20200805. La izquierda, de vacaciones.
Es cierto que la mayoría de los grandes revolucionarios surgieron de las clases burguesas e incluso aristocráticas, ya que las más oprimidas no tenían ni la formación, ni el tiempo ni los medios y conexiones sociales para liderarlas. Pero ya en el siglo XX y sobre todo el XXI europeo, entregadas las clases medias y obreras al, digamos, consumismo, integrados los primeros en los partidos revisionistas y los otros en los nuevos “sindicatos”, pequeñas excusas sirven para posponer y hacer fracasar las luchas ya empezadas.
Una de las más eficaces “razones” para ello es el derecho a consumir al máximo las vacaciones. Como las arenas de la playa amansan las más embravecidas olas, ese largo período diluye el ímpetu reivindicativo. Durante esa, en su conjunto, cuarta parte del año, derecha recupera y más, al no tener una real oposición, desde el campo militar hasta el de los medios de difusión, pasando por el de los políticos, reyes, capitalistas políticos y financieros, etc. Citar ejemplos concretos, incluso sólo en este mismo 2020, superaría con mucho el espacio que los pocos medios que aún aceptan hacerse eco de la crítica ciudadana pueden acoger y que cualquier persona no voluntariamente ciega puede constatar.
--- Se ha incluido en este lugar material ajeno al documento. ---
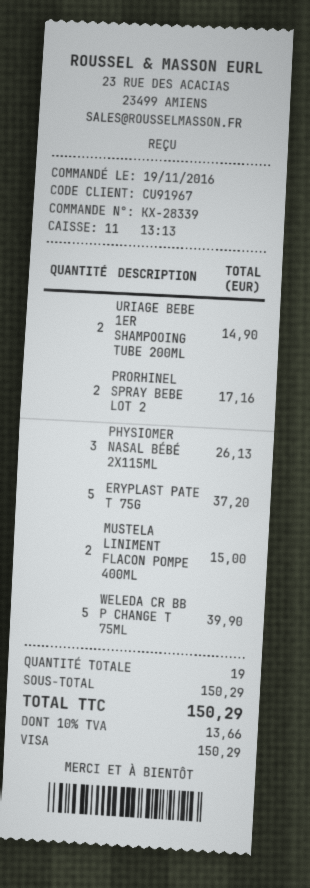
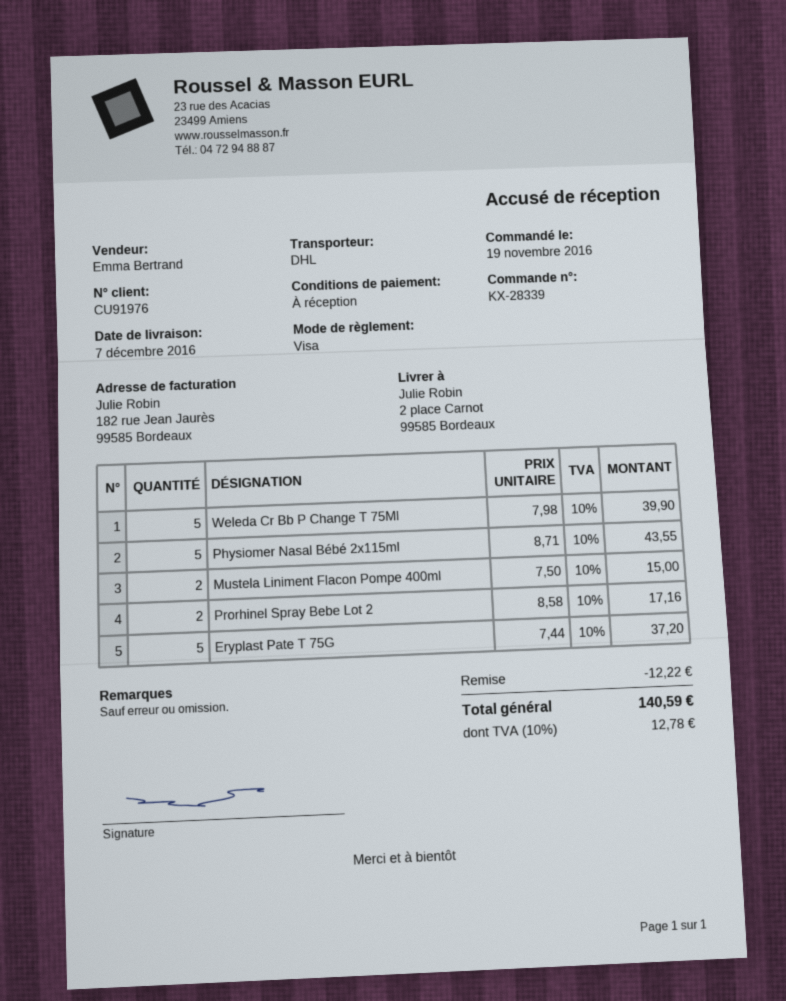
customer number: CU91967 -> CU91976
URIAGE BEBE 1ER SHAMPOOING TUBE 200ML: 2 for 14.90 -> none
PHYSIOMER NASAL BÉBÉ 2X115ML: 3 for 26.13 -> 5 for 43.55
discount: none -> 12.22
tax: 10% = 13.66 -> 10% = 12.78
total: 150.29 -> 140.59

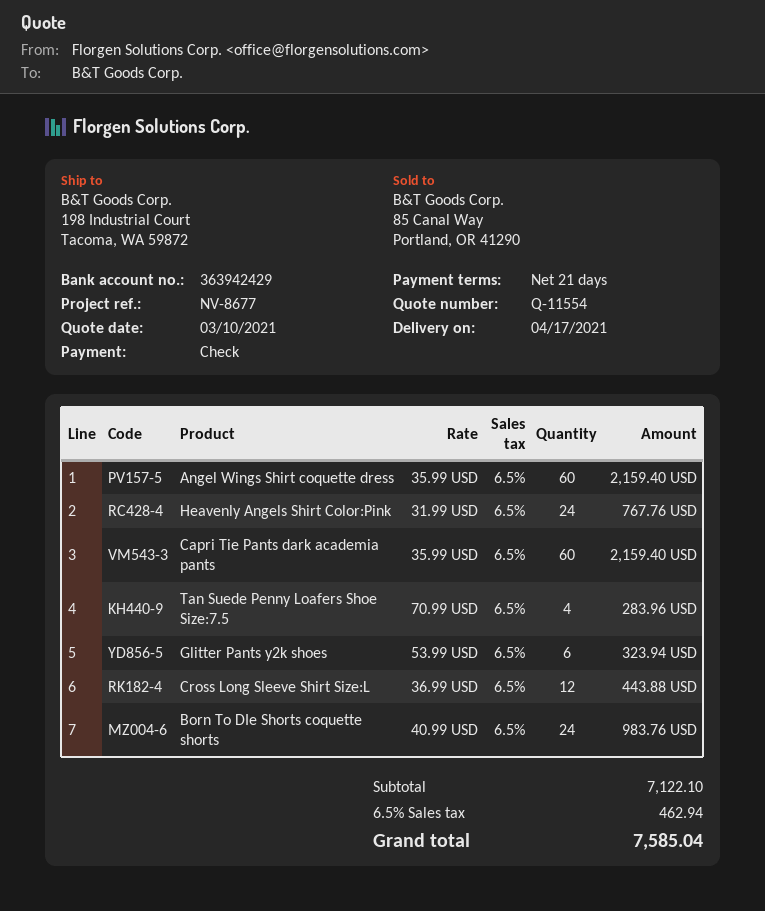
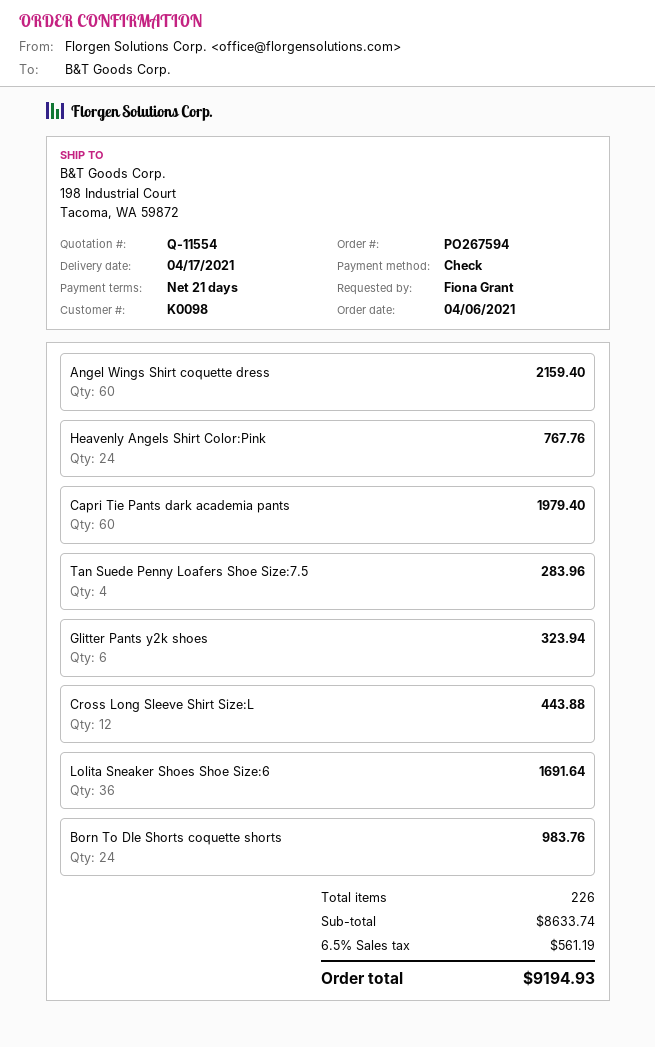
Capri Tie Pants dark academia pants: 60 for 2159.40 -> 60 for 1979.40
Lolita Sneaker Shoes Shoe Size:6: none -> 36 for 1691.64
subtotal: 7122.10 -> 8633.74
tax: 6.5% = 462.94 -> 6.5% = 561.19
total: 7585.04 -> 9194.93

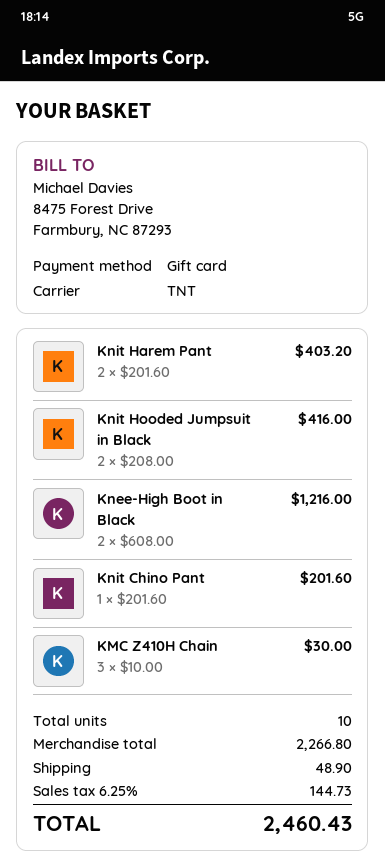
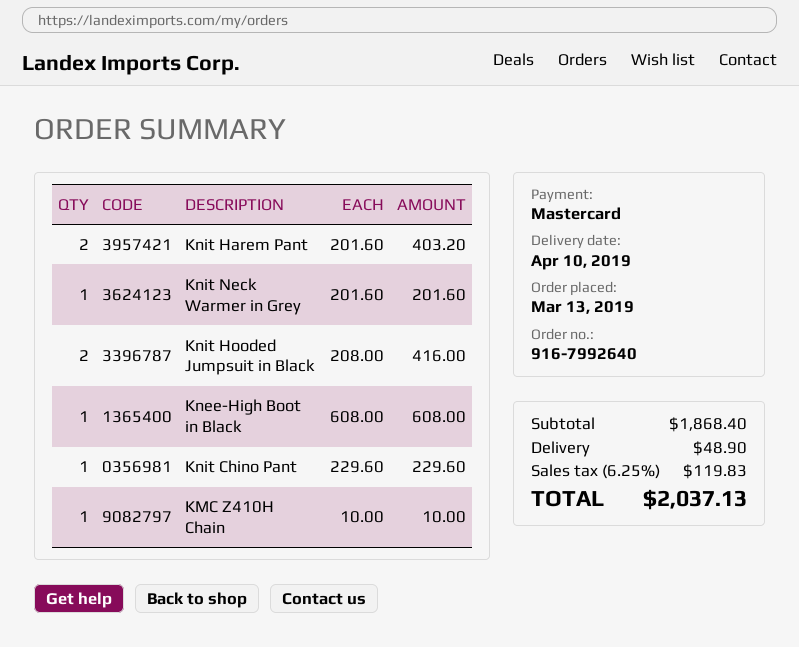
payment method: gift card -> Mastercard
Knee-High Boot in Black: 2 x 608.00 = 1216.00 -> 1 x 608.00 = 608.00
Knit Chino Pant: 1 x 201.60 = 201.60 -> 1 x 229.60 = 229.60
KMC Z410H Chain: 3 x 10.00 = 30.00 -> 1 x 10.00 = 10.00
Knit Neck Warmer in Grey: none -> 1 x 201.60 = 201.60
subtotal: 2266.80 -> 1868.40
tax: 6.25% = 144.73 -> 6.25% = 119.83
total: 2460.43 -> 2037.13

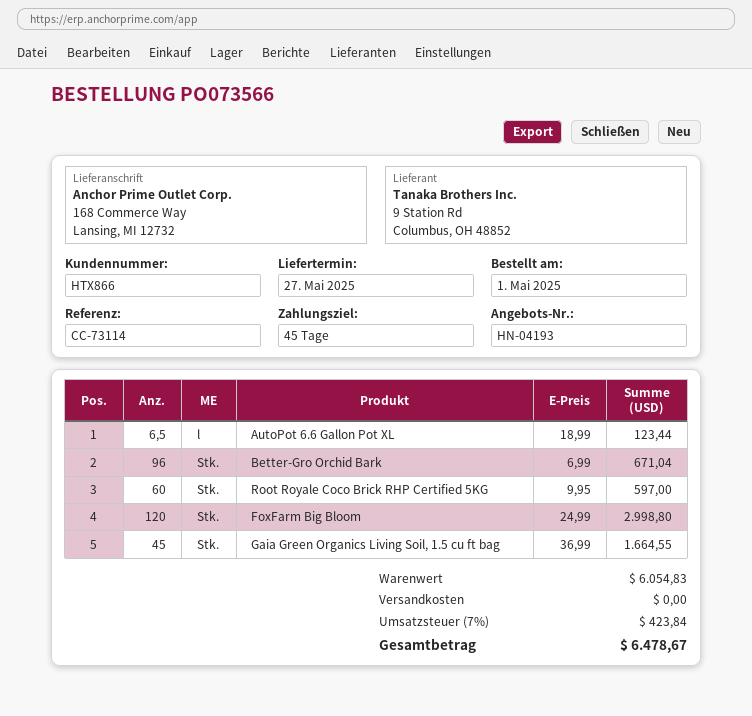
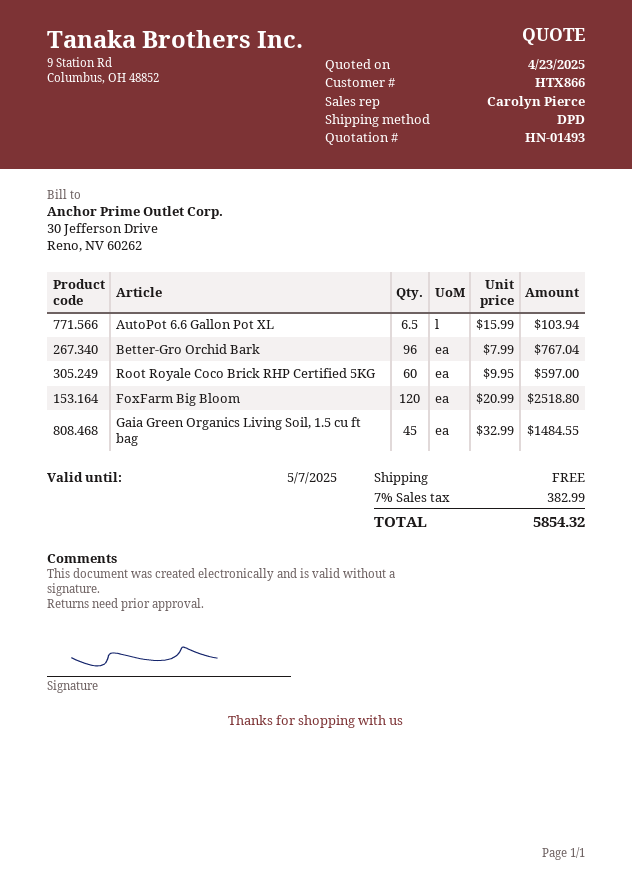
quote number: HN-04193 -> HN-01493
AutoPot 6.6 Gallon Pot XL: 6.5 x 18.99 = 123.44 -> 6.5 x 15.99 = 103.94
Better-Gro Orchid Bark: 96 x 6.99 = 671.04 -> 96 x 7.99 = 767.04
FoxFarm Big Bloom: 120 x 24.99 = 2998.80 -> 120 x 20.99 = 2518.80
Gaia Green Organics Living Soil, 1.5 cu ft bag: 45 x 36.99 = 1664.55 -> 45 x 32.99 = 1484.55
tax: 7% = 423.84 -> 7% = 382.99
total: 6478.67 -> 5854.32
20200830 No necesita enemigos.
Teniendo en su día unos gravísimos problemas políticos, económicos y hasta militares, la izquierda colombiana paralizó en su día el país con una huelga general para que el Gobierno le dijera dónde había enterrado al cura guerrillero Camilo Torres, para convertirlo en lugar de peregrinación.
Hoy en España sufrimos un segundo ataque del Covid-19, una fuerte desencuentro dentro del Gobierno izquierdista y enfrentamiento con sus adversarios derechistas para unos Presupuestos que condicionan nuestro porvenir, un fuerte conflicto territorial y otro monárquico. Pero unos ultraizquierdistas montan en pleno agosto una manifestación para protestar de que no le dejan conmemorar un año más la muerte de un poeta de entierro desconocido hace ochenta y tantos años. Mientras, la derecha se carcajea, pero la mayoría del pueblo, del que esos izquierdistas proclaman ser los portavoces y mejores amigos, no necesita enemigos.